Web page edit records
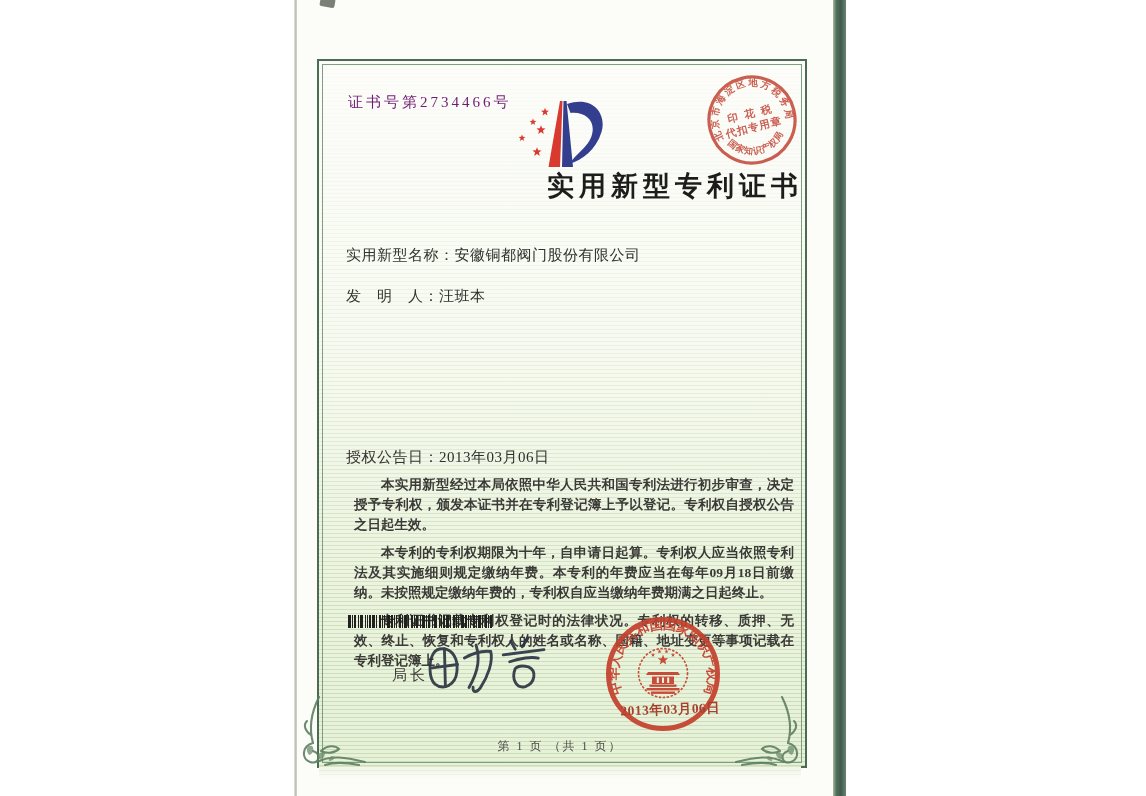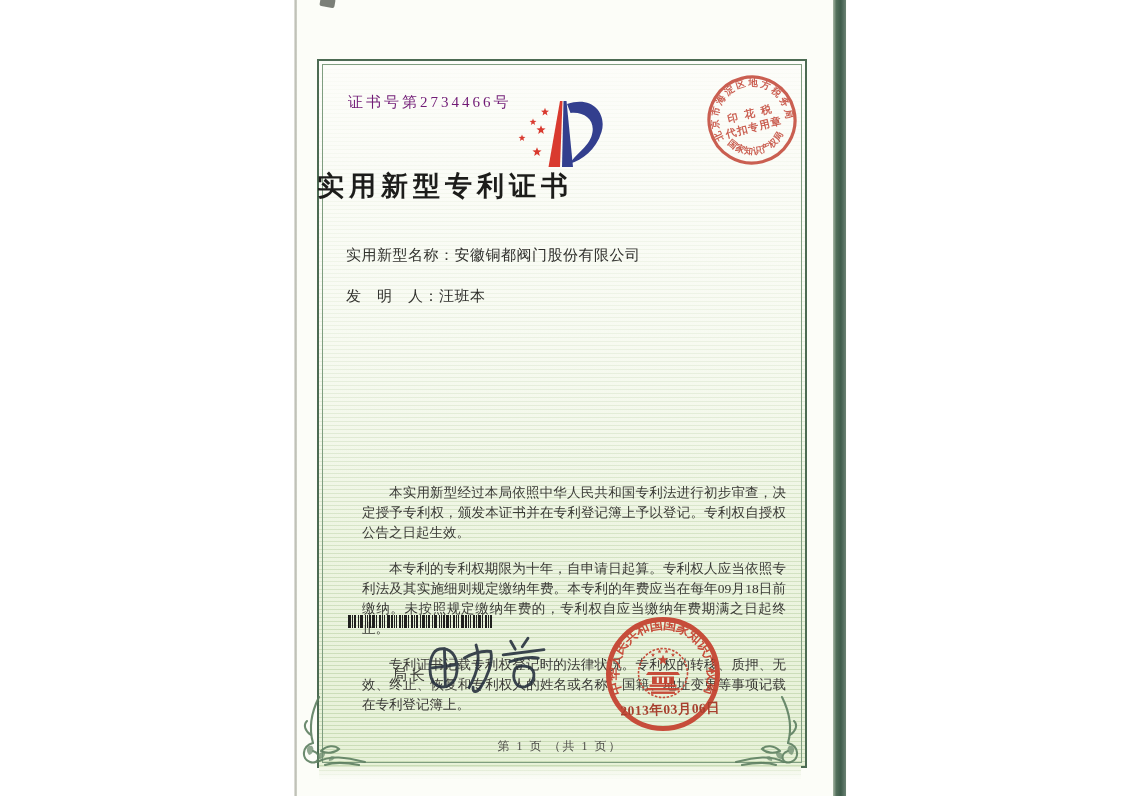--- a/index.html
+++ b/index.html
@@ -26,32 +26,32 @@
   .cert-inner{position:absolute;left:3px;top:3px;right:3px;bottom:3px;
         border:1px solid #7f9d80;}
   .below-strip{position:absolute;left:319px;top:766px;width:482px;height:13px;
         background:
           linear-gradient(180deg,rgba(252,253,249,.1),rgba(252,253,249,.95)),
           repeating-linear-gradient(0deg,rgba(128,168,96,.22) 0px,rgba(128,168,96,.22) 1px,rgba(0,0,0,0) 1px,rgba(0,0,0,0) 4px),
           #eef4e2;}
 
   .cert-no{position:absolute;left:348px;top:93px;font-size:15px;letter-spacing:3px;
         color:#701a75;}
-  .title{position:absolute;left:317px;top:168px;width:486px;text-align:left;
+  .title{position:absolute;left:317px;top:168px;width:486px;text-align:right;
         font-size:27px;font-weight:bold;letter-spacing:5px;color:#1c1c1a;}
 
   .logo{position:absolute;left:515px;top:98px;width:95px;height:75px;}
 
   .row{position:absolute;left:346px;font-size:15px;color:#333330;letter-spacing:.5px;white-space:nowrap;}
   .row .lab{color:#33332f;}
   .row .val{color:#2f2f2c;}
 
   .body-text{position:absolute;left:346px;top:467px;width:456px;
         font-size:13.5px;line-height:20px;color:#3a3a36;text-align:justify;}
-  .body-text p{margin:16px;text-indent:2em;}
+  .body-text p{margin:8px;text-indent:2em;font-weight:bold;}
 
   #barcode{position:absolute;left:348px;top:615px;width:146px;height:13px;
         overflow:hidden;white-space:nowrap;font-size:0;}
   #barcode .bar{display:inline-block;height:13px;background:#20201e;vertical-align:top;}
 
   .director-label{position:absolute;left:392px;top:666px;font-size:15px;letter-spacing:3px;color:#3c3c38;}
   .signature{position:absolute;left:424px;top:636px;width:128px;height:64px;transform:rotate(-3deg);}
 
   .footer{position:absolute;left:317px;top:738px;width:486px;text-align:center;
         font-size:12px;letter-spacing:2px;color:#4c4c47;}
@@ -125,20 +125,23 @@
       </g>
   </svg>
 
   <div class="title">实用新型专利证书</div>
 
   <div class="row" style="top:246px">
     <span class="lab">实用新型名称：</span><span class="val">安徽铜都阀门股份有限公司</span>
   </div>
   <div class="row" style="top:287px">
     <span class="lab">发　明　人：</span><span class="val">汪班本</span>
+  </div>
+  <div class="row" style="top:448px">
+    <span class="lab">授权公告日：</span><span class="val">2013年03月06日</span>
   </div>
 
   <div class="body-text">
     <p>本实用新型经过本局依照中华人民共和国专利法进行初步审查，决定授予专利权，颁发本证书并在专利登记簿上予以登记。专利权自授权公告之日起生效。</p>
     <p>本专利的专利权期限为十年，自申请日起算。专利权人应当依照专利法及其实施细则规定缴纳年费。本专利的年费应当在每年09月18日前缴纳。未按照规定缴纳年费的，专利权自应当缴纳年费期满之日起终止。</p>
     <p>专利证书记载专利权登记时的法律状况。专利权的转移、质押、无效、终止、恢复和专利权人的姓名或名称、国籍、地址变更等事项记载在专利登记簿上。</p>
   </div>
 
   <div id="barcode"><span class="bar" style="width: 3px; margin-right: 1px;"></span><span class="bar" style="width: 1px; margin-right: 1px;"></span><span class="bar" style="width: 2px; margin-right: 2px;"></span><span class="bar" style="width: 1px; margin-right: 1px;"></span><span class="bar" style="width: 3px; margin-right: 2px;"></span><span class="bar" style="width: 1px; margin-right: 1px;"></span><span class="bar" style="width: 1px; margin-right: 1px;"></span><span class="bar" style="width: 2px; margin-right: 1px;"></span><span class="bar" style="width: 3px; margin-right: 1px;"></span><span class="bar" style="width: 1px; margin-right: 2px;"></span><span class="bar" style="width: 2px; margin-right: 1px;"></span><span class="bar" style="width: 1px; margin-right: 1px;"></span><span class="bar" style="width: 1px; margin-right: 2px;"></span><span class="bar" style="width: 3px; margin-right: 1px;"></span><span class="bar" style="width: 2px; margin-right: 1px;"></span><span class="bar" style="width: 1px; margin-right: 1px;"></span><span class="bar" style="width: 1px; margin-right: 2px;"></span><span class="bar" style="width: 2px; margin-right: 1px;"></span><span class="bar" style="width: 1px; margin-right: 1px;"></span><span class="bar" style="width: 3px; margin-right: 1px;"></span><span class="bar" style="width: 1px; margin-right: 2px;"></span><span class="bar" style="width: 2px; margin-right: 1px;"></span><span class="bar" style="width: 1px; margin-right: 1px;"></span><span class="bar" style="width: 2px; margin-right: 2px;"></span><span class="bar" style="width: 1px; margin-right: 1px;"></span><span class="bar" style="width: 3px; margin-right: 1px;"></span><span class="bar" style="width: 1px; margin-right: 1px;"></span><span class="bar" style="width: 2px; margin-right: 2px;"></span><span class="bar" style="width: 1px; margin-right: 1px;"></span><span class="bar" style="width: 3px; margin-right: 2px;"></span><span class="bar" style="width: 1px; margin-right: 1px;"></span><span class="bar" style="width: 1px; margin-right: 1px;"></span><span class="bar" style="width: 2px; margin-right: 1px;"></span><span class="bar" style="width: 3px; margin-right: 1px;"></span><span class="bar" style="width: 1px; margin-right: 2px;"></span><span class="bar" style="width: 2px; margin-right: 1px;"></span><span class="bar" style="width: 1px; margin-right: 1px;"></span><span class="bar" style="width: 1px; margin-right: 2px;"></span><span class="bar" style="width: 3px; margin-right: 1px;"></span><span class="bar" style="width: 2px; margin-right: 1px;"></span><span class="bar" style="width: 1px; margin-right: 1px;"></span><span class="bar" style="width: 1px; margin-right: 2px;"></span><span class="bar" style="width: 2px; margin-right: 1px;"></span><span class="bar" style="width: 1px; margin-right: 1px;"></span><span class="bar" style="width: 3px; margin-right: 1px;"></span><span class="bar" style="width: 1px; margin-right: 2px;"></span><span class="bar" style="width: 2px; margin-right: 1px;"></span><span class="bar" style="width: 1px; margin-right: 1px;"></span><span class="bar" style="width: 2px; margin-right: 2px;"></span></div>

...

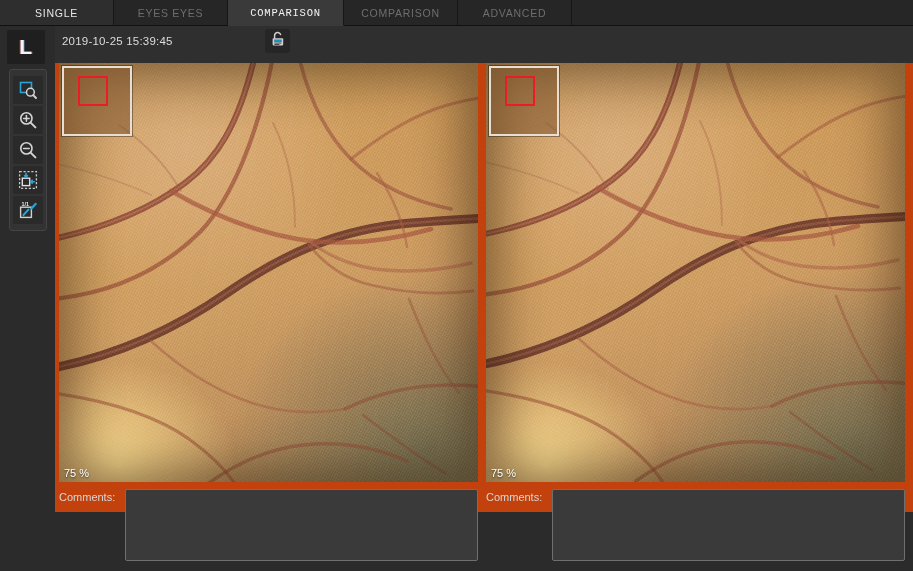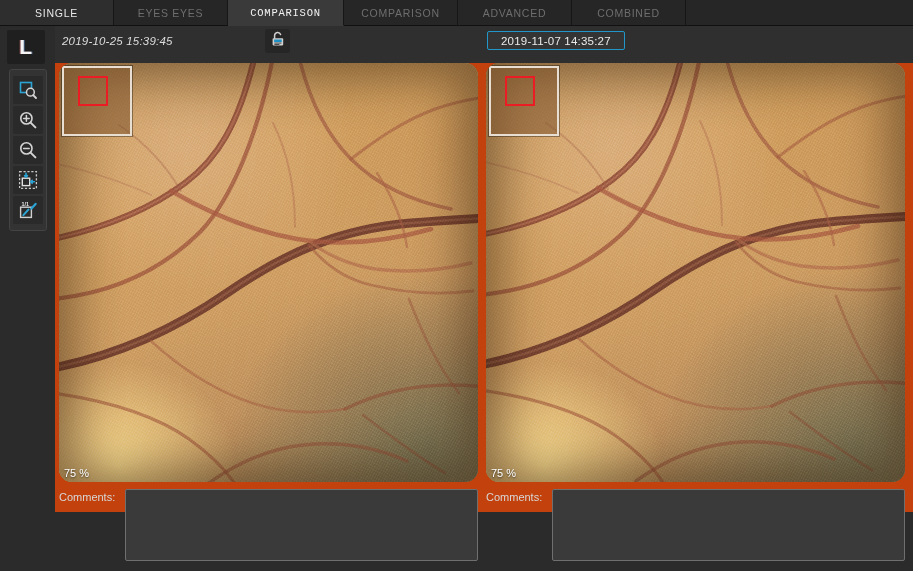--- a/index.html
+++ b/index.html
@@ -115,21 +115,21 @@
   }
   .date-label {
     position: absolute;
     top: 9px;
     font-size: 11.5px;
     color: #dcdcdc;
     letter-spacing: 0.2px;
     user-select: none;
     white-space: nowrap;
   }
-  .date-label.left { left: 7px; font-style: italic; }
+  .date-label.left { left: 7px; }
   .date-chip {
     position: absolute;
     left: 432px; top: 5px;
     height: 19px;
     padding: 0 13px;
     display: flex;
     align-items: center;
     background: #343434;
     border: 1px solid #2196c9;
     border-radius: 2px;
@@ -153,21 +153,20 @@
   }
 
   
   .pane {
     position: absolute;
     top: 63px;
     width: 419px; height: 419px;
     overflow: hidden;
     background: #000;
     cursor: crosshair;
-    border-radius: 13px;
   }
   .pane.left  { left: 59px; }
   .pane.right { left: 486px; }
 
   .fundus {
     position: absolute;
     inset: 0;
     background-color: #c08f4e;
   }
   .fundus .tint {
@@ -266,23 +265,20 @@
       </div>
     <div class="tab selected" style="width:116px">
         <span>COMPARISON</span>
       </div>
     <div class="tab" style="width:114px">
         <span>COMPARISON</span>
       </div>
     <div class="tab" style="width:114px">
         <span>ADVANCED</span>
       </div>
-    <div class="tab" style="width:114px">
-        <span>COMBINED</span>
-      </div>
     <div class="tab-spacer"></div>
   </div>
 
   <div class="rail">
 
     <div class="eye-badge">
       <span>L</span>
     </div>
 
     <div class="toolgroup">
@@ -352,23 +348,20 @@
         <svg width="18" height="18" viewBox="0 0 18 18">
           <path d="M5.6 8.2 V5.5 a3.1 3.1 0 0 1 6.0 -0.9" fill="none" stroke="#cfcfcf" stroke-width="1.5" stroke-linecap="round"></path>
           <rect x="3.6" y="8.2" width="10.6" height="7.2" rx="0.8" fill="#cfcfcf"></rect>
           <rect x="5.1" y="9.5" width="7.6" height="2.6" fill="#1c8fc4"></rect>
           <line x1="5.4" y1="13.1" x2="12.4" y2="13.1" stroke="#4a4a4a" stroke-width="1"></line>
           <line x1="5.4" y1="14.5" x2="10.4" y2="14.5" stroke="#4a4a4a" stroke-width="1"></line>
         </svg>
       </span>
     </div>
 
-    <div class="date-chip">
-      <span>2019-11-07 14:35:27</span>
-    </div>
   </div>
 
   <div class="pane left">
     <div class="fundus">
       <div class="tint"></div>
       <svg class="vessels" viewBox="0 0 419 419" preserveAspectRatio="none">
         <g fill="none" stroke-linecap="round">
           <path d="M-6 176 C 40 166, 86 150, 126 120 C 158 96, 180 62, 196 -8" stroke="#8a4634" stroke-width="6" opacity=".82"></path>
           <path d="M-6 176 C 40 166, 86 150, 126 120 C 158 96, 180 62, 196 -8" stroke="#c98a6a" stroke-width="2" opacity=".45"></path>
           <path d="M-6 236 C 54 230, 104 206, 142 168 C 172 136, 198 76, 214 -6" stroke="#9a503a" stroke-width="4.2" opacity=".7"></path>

• [Task description]:
Looking at the entries above, find how many lines include the word "viewBox" and write that number alone.

• [Reply to the exercise]:
2